Departments of Clinical Pharmacy.
Pharmaceutical Technology.
Eur J Gastroenterol Hepatol. 2021 Dec 1;33(1S Suppl 1):e954-e960. doi: 10.1097/MEG.0000000000002324.
Nonalcoholic fatty liver disease (NAFLD) is a common liver problem, including both nonalcoholic fatty liver (NAFL) and nonalcoholic steatohepatitis (NASH). In this study, we investigated the role of CCL2 and IL6 as a noninvasive tool for the diagnosis of NASH in clinical practice and to establish criteria for discrimination NASH from NAFL in Egyptian populations with NAFLD.
In addition to 30 healthy controls, serum samples from 66 NAFLD patients histologically diagnosed by biopsy (32 NAFL and 34 NASH) were analyzed for serum IL6, CCL2, liver biomarkers, complete blood count and lipid profile. Serum IL6 or CCL2 levels were tested for correlation with the NASH activity score (NAS score).
Both IL6 and CCL2 were significantly upregulated in NASH patients compared with NAFL patients or control. Serum CCL2 was significantly correlated with the degree of hepatocytes ballooning (the diagnostic endpoint for NASH) without any significant correlation with steatosis or lobular inflammation. Serum IL6 was not correlated with the NAS score. The ROC curve analysis of CCL2 for NASH diagnosis revealed an area under curve (AUROC) of 0.959 at cutoff ≥227 pg/ml. While IL6 revealed an (AUROC) of 0.790.
Serum CCL2 but not IL6 is a promising noninvasive tool for NASH diagnosis and CCL2 can provide a reliable, validated scoring system to discriminate NAFL from NASH in the Egyptian population confirming the role of CCL2 in NASH pathogenesis. These findings will aid in the development of innovative NASH treatment strategies in Egypt and improve the quality of clinical care.
非酒精性脂肪性肝病 (NAFLD) 是一种常见的肝脏问题,包括非酒精性单纯性脂肪肝 (NAFL) 和非酒精性脂肪性肝炎 (NASH)。本研究旨在探讨 CCL2 和 IL6 作为一种非侵入性工具,用于临床诊断 NASH,并为埃及 NAFLD 人群建立区分 NASH 与 NAFL 的标准。
除 30 名健康对照者外,还对 66 名经肝活检组织学诊断的 NAFLD 患者(32 名 NAFL 和 34 名 NASH)的血清样本进行分析,检测血清 IL6、CCL2、肝生物标志物、全血细胞计数和血脂谱。检测血清 IL6 或 CCL2 水平与 NASH 活动评分 (NAS 评分) 的相关性。

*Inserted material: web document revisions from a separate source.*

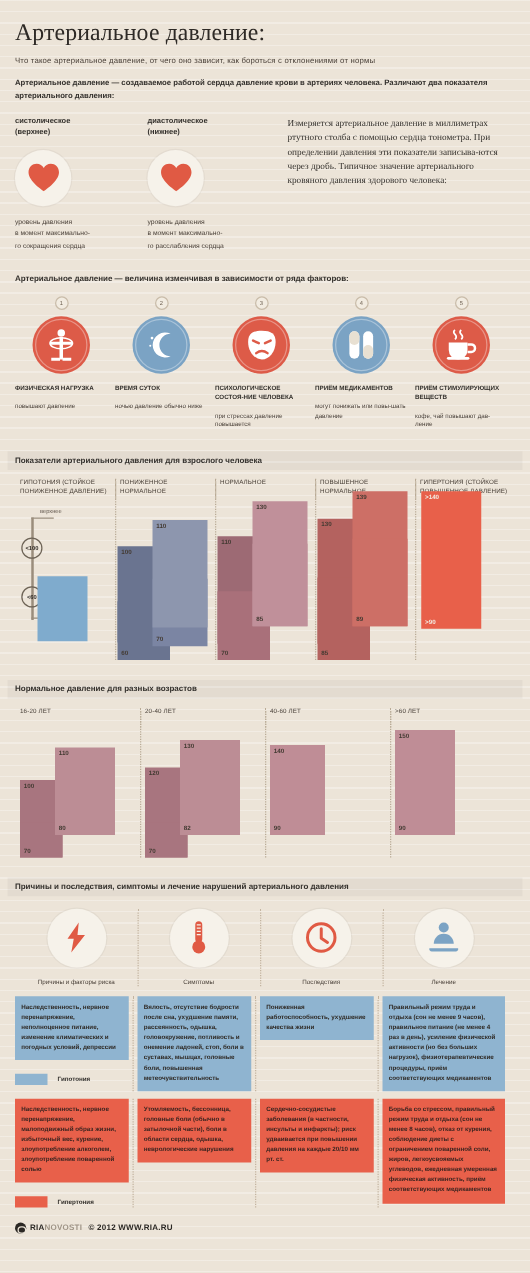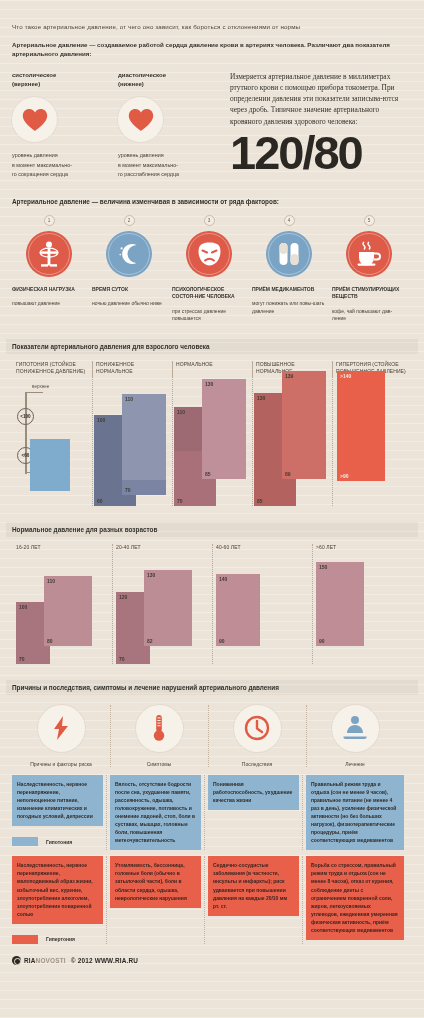--- a/index.html
+++ b/index.html
@@ -162,20 +162,21 @@
   .logo-ria { font-size: 6.4px; font-weight: bold; color: #2b2824; letter-spacing: .2px; }
   .logo-nov { font-size: 6.4px; font-weight: bold; color: #9e9385; letter-spacing: .2px; }
   .logo-cr  { font-size: 6.4px; font-weight: bold; color: #2b2824; margin-left: 5px; letter-spacing: .2px; }
 </style>
 </head>
 <body>
 
 <div id="page">
 
   <div class="title">
+    <div>Артериальное давление:</div>
   </div>
   <div class="subtitle">Что такое артериальное давление,  от чего оно зависит,  как бороться с отклонениями от нормы</div>
   <div class="lede">Артериальное давление — создаваемое работой сердца давление крови в артериях человека. Различают два показателя артериального давления:</div>
 
   <div class="sysdia">
     <div class="sd-col">
       <div class="sd-head">
         <div>систолическое</div>
         <div>(верхнее)</div>
       </div>
@@ -198,22 +199,21 @@
         <svg width="26" height="24" viewBox="0 0 32 29">
           <path d="M16 28C16 28 1 18.5 1 9.4 1 4.2 4.8 1 9 1c3.2 0 5.6 1.9 7 4.2C17.4 2.9 19.8 1 23 1c4.2 0 8 3.2 8 8.4C31 18.5 16 28 16 28z" fill="#e05a44"></path>
         </svg>
       </div>
       <div class="sd-note" style="white-space:pre-line">уровень давления
 в момент максимально-
 го расслабления сердца</div>
     </div>
 
     <div class="measure">
-      <p>Измеряется артериальное давление в миллиметрах ртутного крови с помощью прибора тонометра. При определении давления эти показатели записыва-ются через дробь. Типичное значение артериального кровяного давления здорового человека:</p>
-      <div class="bignum">120/80</div>
+      <p>Измеряется артериальное давление в миллиметрах ртутного столба с помощью сердца тонометра. При определении давления эти показатели записыва-ются через дробь. Типичное значение артериального кровяного давления здорового человека:</p>
     </div>
   </div>
 
   <div class="sec-head">Артериальное давление — величина изменчивая в зависимости от ряда факторов:</div>
   <div class="factors">
 
     <div class="factor">
       <div class="f-num">1</div>
       <div class="f-circle f-red">
         <svg width="24" height="26" viewBox="0 0 24 26">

与 NAFL 患者或对照组相比,NASH 患者的 IL6 和 CCL2 均显著上调。血清 CCL2 与肝细胞气球样变程度显著相关(NASH 的诊断终点),与脂肪变性或肝小叶炎症无显著相关性。血清 IL6 与 NAS 评分无相关性。CCL2 对 NASH 诊断的 ROC 曲线分析显示,截取值≥227 pg/ml 时曲线下面积 (AUROC) 为 0.959。而 IL6 的 AUROC 为 0.790。
血清 CCL2 而非 IL6 是 NASH 诊断的一种有前途的非侵入性工具,CCL2 可提供一种可靠的、经过验证的评分系统,以区分埃及人群中的 NAFL 与 NASH,证实 CCL2 在 NASH 发病机制中的作用。这些发现将有助于在埃及开发创新的 NASH 治疗策略,并提高临床护理质量。